+++ Supplied records
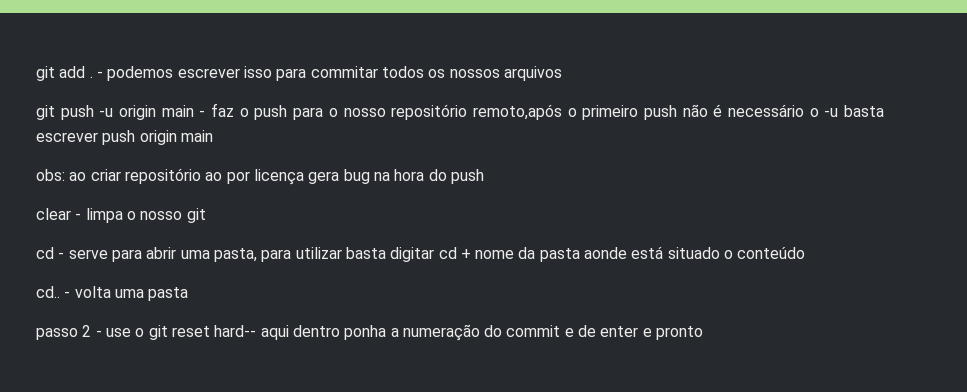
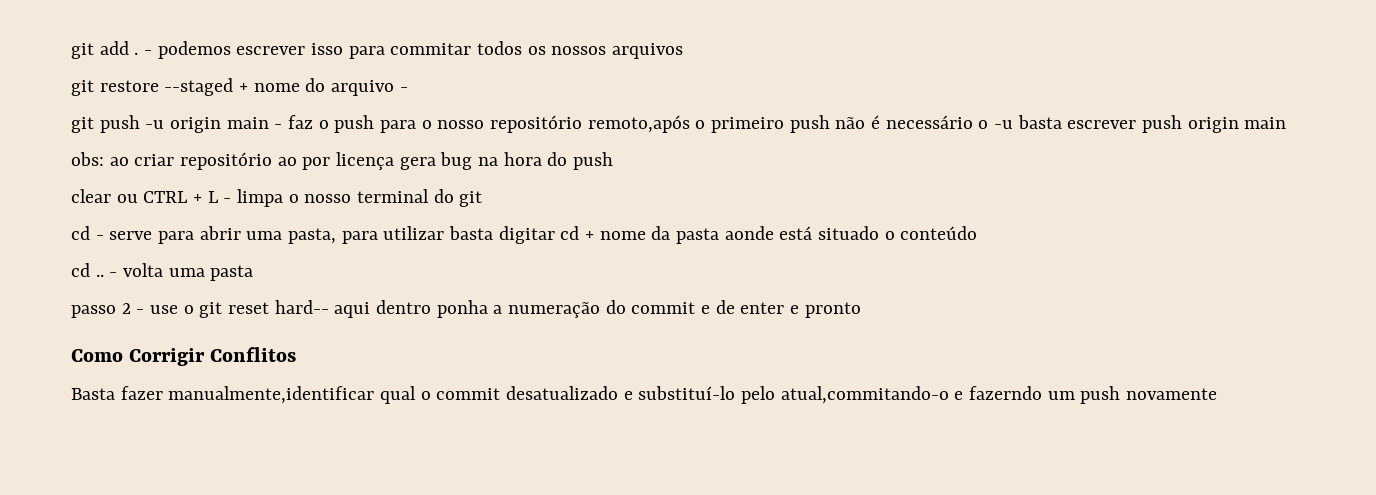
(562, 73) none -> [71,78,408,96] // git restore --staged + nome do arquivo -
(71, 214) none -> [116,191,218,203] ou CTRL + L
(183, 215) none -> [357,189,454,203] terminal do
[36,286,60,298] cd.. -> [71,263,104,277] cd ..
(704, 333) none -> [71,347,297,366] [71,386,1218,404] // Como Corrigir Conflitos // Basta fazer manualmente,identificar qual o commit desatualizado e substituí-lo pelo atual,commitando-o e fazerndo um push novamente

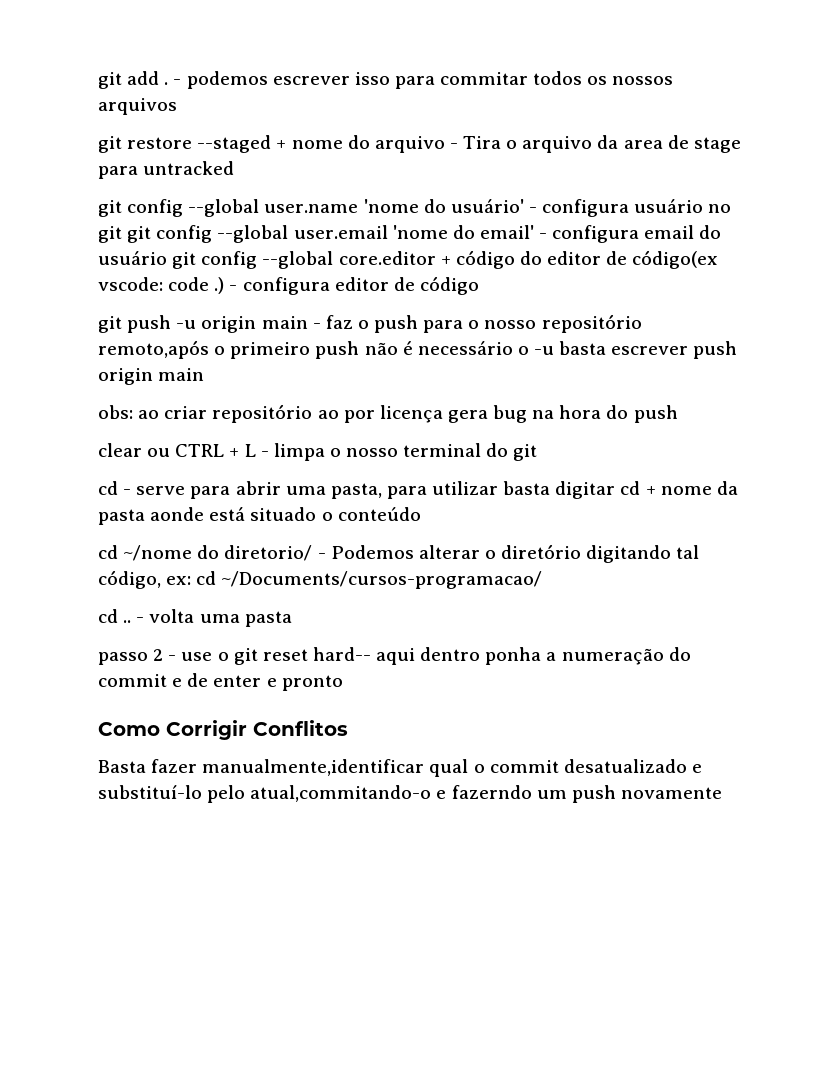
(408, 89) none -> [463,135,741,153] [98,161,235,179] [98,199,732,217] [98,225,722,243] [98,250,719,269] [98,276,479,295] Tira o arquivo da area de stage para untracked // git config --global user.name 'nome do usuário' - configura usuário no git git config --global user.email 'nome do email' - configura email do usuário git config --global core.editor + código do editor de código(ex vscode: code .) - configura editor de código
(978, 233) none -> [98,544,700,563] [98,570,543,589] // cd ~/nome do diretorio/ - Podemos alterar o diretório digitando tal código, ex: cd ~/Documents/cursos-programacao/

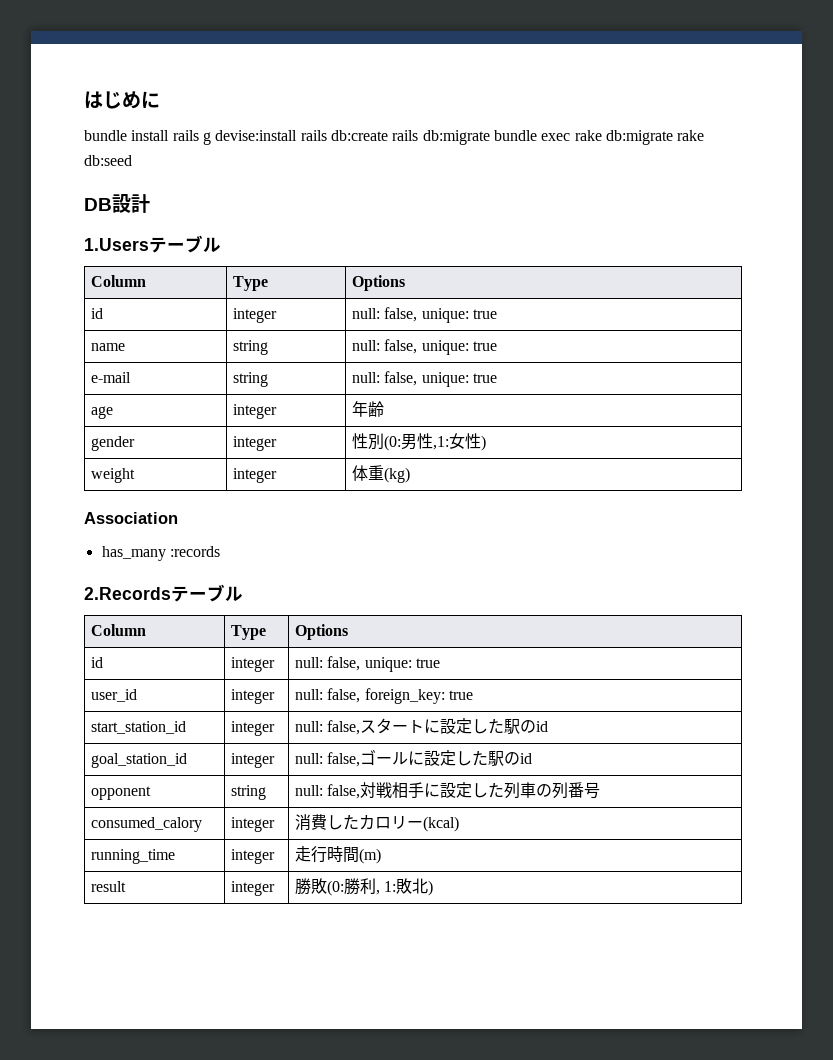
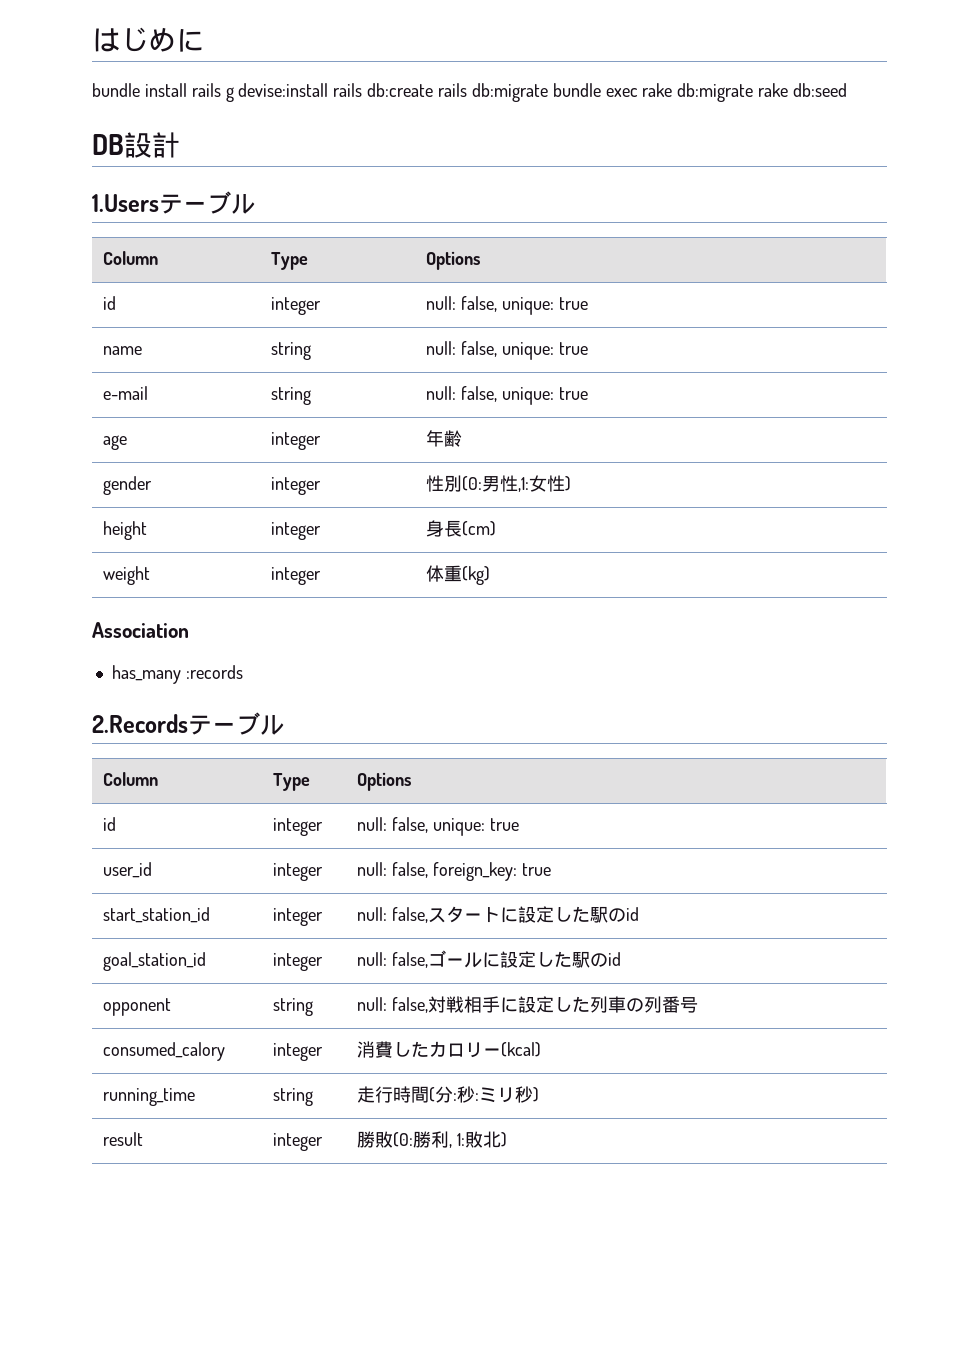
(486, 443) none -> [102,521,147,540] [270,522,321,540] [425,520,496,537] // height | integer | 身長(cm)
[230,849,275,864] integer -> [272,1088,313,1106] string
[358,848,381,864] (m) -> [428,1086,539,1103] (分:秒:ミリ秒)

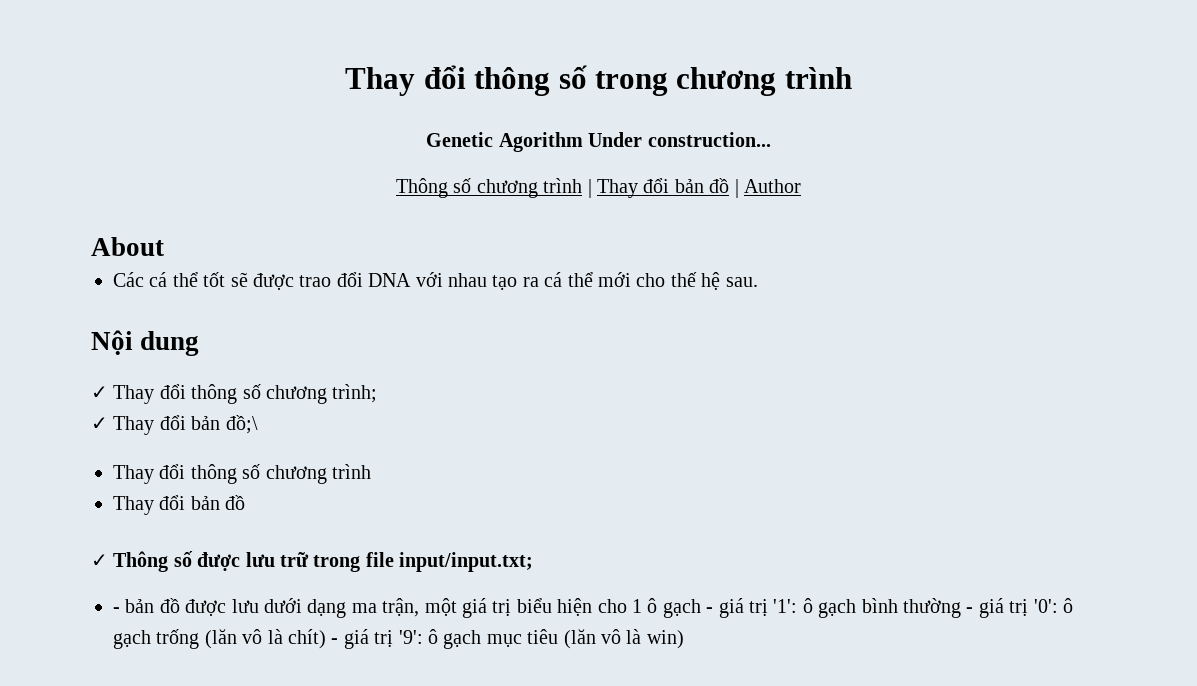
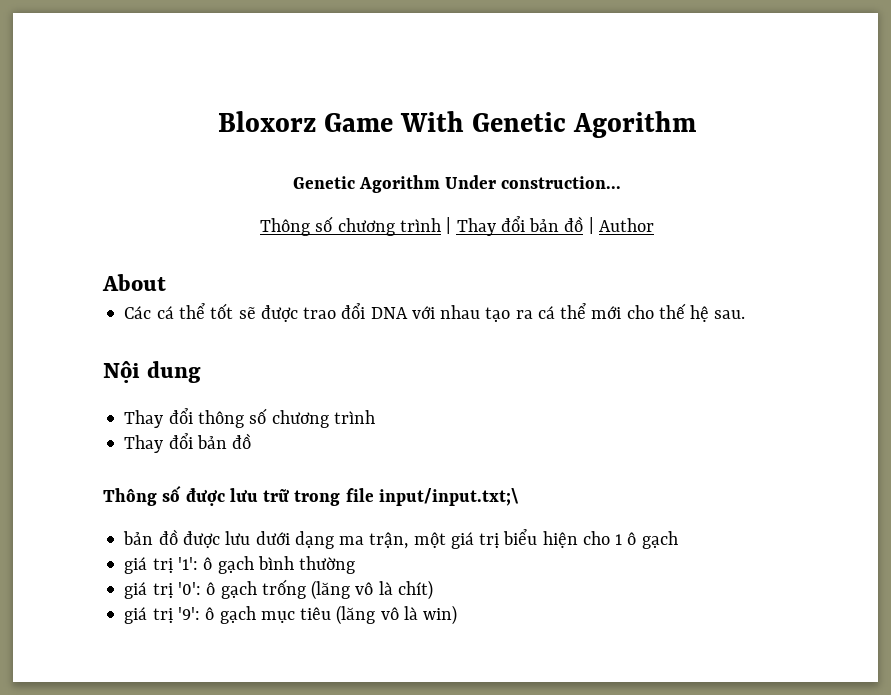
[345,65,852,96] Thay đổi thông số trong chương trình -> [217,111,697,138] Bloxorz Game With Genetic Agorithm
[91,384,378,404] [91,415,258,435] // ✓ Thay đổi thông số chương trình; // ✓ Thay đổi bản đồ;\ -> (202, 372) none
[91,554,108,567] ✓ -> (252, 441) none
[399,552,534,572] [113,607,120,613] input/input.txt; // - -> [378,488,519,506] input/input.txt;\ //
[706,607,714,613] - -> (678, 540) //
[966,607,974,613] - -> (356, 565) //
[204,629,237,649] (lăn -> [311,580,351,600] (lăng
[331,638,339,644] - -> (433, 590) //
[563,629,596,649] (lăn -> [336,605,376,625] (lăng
++++++
Return exactly what appears in the records from the line with "[204,629,237,649] (lăn ->" through the final line, and nothing else.

[204,629,237,649] (lăn -> [311,580,351,600] (lăng
[331,638,339,644] - -> (433, 590) //
[563,629,596,649] (lăn -> [336,605,376,625] (lăng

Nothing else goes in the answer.